The bank isn't being "insolent" because they desire proof that the person who is asserting that the asset belongs to them actually has some legal basis for making such claim.
 

Taxing Matters

Overtaxed Member
Even if the trust had been revoked (and despite Shadowbunny saying it was, I suspect it wasn't), you'd still need the copy of that trust plus proof it was revoked to show that the asset needs to revert to the granter.
And what is the reason for suspecting it wasn't revoked? Revoking a revocable trust is easy to do, and generally a necessary step if you want to get those assets out of the trust and do something else with them. If her mother went to an attorney to have the new trust done then the attorney almost certainly advised her (and likely assisted her) in revoking the old trust. In any event, Shadowbunny is in a much better position to know what happened than you, I, or anyone else are.
 

FlyingRon

Senior Member
It's not clear that it's a revocable trust. If it was dad's revocable trust, it became irrevocable at the time he died.

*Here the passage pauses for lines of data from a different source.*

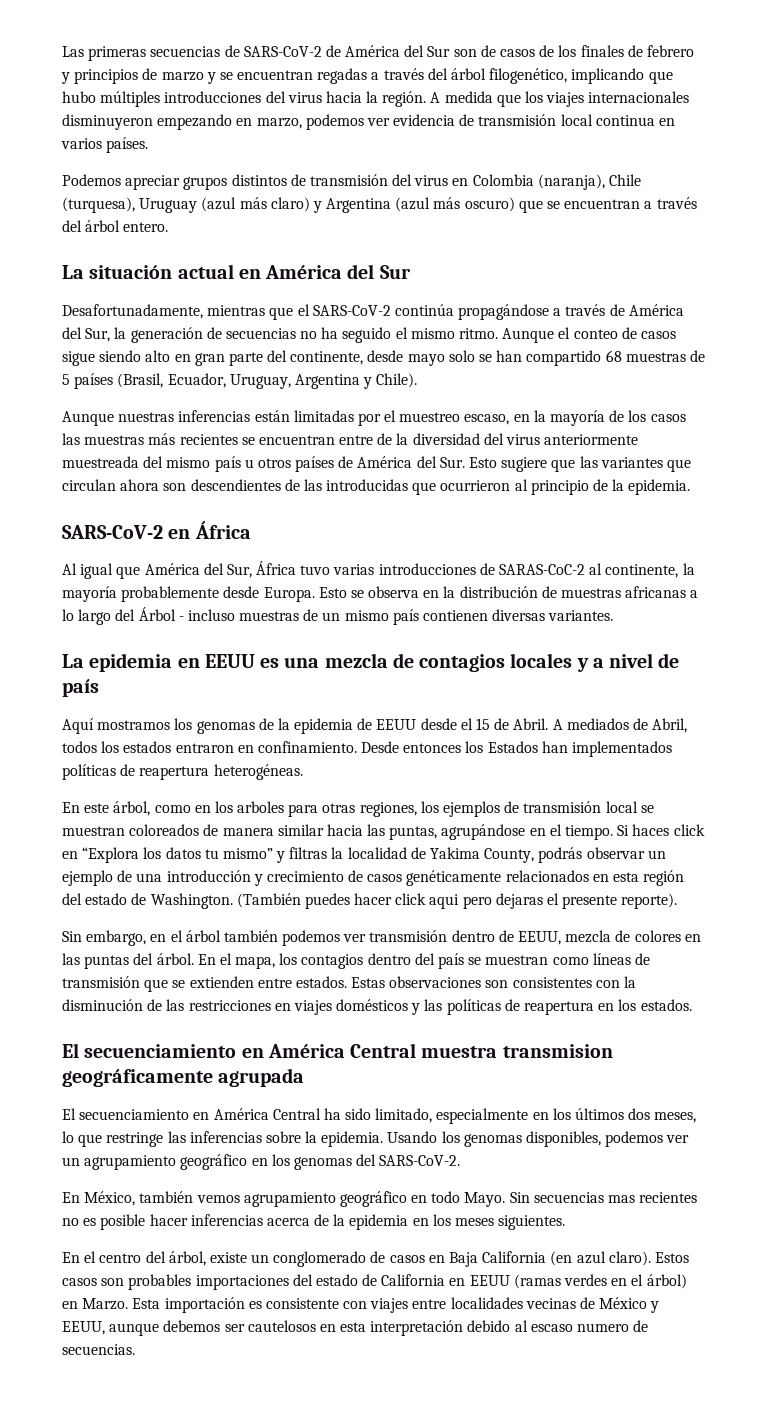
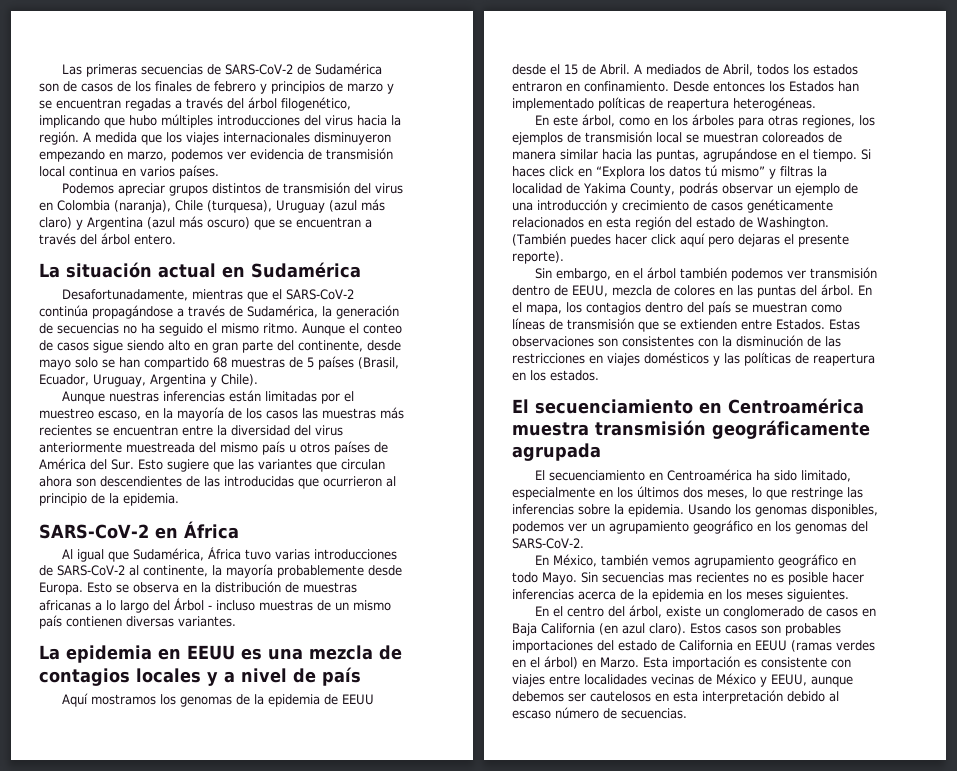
[345,45,451,57] América del Sur -> [315,63,383,75] Sudamérica
[265,264,411,279] América del Sur -> [251,262,361,278] Sudamérica
[628,304,684,316] [62,327,111,342] América del Sur, -> [247,305,318,318] Sudamérica,
[377,433,393,445] de -> (213, 430) none
[144,563,252,578] América del Sur, -> [133,548,205,561] Sudamérica,
[499,564,586,575] SARAS-CoC-2 -> [57,565,125,576] SARS-CoV-2
[572,741,673,757] implementados -> [512,98,594,111] implementado
[237,801,285,813] arboles -> [692,114,735,126] árboles
[204,849,219,859] tu -> [705,165,717,177] tú
[429,894,460,909] aqui -> [679,233,705,247] aquí
[295,976,347,988] estados. -> [776,319,825,330] Estados.
[267,1043,613,1058] América Central muestra transmision -> [728,398,864,414] [512,420,706,436] Centroamérica muestra transmisión
[213,1108,321,1120] América Central -> [667,469,753,481] Centroamérica
[577,1323,630,1332] numero -> [555,707,599,719] número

But either way, the bank is not "insolent' just because they won't take the word of someone who claims to be the owner of an asset titled to a trust without showing any documentation that they are the trustee or otherwise the rightful owner.
 

Taxing Matters

Overtaxed Member
It's not clear that it's a revocable trust. If it was dad's revocable trust, it became irrevocable at the time he died.
Certainly we haven't been able to read the trust. We have to rely on what we are told by the person who has the facts. I don't get where your skepticism is coming from. By the way, it is not at all uncommon for married couples to do a joint revocable living trust, with the trust therefore not becoming irrevocable until the second spouse dies. I'd not be at all surprised to find that was the case here.

But either way, the bank is not "insolent' just because they won't take the word of someone who claims to be the owner of an asset titled to a trust without showing any documentation that they are the trustee or otherwise the rightful owner.
That's the second time you've made reference to the bank not being "insolent", with the word in quotes. Why? No one else in this thread used the term or said anything suggesting that the bank was being insolent — being rude or showing disrespect — about this. So where is that coming from?